*Exercise material*
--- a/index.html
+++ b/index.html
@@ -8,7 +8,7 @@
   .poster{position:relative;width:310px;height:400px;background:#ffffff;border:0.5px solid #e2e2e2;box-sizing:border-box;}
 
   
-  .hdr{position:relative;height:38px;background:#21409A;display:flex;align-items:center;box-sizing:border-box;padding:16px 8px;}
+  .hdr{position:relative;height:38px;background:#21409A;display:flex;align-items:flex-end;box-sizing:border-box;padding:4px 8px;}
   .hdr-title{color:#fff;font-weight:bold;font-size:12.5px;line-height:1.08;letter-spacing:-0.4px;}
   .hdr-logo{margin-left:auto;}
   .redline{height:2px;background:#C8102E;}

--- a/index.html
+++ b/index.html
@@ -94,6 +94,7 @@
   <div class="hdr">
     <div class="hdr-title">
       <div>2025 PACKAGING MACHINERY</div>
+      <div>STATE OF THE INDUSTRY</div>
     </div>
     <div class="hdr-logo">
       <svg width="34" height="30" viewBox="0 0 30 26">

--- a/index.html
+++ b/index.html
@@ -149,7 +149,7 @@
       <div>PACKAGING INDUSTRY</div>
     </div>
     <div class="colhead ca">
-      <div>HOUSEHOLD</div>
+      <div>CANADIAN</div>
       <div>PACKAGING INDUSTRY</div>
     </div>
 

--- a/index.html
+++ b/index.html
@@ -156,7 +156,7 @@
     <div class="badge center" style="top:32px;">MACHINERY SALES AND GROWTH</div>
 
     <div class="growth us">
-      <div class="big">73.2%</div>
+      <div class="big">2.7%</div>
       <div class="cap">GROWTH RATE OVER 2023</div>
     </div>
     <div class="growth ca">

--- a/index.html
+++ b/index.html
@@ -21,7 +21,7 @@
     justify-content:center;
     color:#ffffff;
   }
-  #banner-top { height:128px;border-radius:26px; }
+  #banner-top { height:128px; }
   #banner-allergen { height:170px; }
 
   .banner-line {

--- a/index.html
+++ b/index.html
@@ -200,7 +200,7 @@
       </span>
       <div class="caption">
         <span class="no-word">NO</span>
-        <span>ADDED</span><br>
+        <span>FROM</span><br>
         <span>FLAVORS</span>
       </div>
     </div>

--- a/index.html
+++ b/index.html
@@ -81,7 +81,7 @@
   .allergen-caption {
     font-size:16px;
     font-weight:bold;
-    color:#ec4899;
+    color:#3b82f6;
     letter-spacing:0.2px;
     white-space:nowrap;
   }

*Exercise instructions*
Please repeat the data above verbatim, all of it.

*Your solution*
--- a/index.html
+++ b/index.html
@@ -8,7 +8,7 @@
   .poster{position:relative;width:310px;height:400px;background:#ffffff;border:0.5px solid #e2e2e2;box-sizing:border-box;}
 
   
-  .hdr{position:relative;height:38px;background:#21409A;display:flex;align-items:center;box-sizing:border-box;padding:16px 8px;}
+  .hdr{position:relative;height:38px;background:#21409A;display:flex;align-items:flex-end;box-sizing:border-box;padding:4px 8px;}
   .hdr-title{color:#fff;font-weight:bold;font-size:12.5px;line-height:1.08;letter-spacing:-0.4px;}
   .hdr-logo{margin-left:auto;}
   .redline{height:2px;background:#C8102E;}

--- a/index.html
+++ b/index.html
@@ -94,6 +94,7 @@
   <div class="hdr">
     <div class="hdr-title">
       <div>2025 PACKAGING MACHINERY</div>
+      <div>STATE OF THE INDUSTRY</div>
     </div>
     <div class="hdr-logo">
       <svg width="34" height="30" viewBox="0 0 30 26">

--- a/index.html
+++ b/index.html
@@ -149,7 +149,7 @@
       <div>PACKAGING INDUSTRY</div>
     </div>
     <div class="colhead ca">
-      <div>HOUSEHOLD</div>
+      <div>CANADIAN</div>
       <div>PACKAGING INDUSTRY</div>
     </div>
 

--- a/index.html
+++ b/index.html
@@ -156,7 +156,7 @@
     <div class="badge center" style="top:32px;">MACHINERY SALES AND GROWTH</div>
 
     <div class="growth us">
-      <div class="big">73.2%</div>
+      <div class="big">2.7%</div>
       <div class="cap">GROWTH RATE OVER 2023</div>
     </div>
     <div class="growth ca">

--- a/index.html
+++ b/index.html
@@ -21,7 +21,7 @@
     justify-content:center;
     color:#ffffff;
   }
-  #banner-top { height:128px;border-radius:26px; }
+  #banner-top { height:128px; }
   #banner-allergen { height:170px; }
 
   .banner-line {

--- a/index.html
+++ b/index.html
@@ -200,7 +200,7 @@
       </span>
       <div class="caption">
         <span class="no-word">NO</span>
-        <span>ADDED</span><br>
+        <span>FROM</span><br>
         <span>FLAVORS</span>
       </div>
     </div>

--- a/index.html
+++ b/index.html
@@ -81,7 +81,7 @@
   .allergen-caption {
     font-size:16px;
     font-weight:bold;
-    color:#ec4899;
+    color:#3b82f6;
     letter-spacing:0.2px;
     white-space:nowrap;
   }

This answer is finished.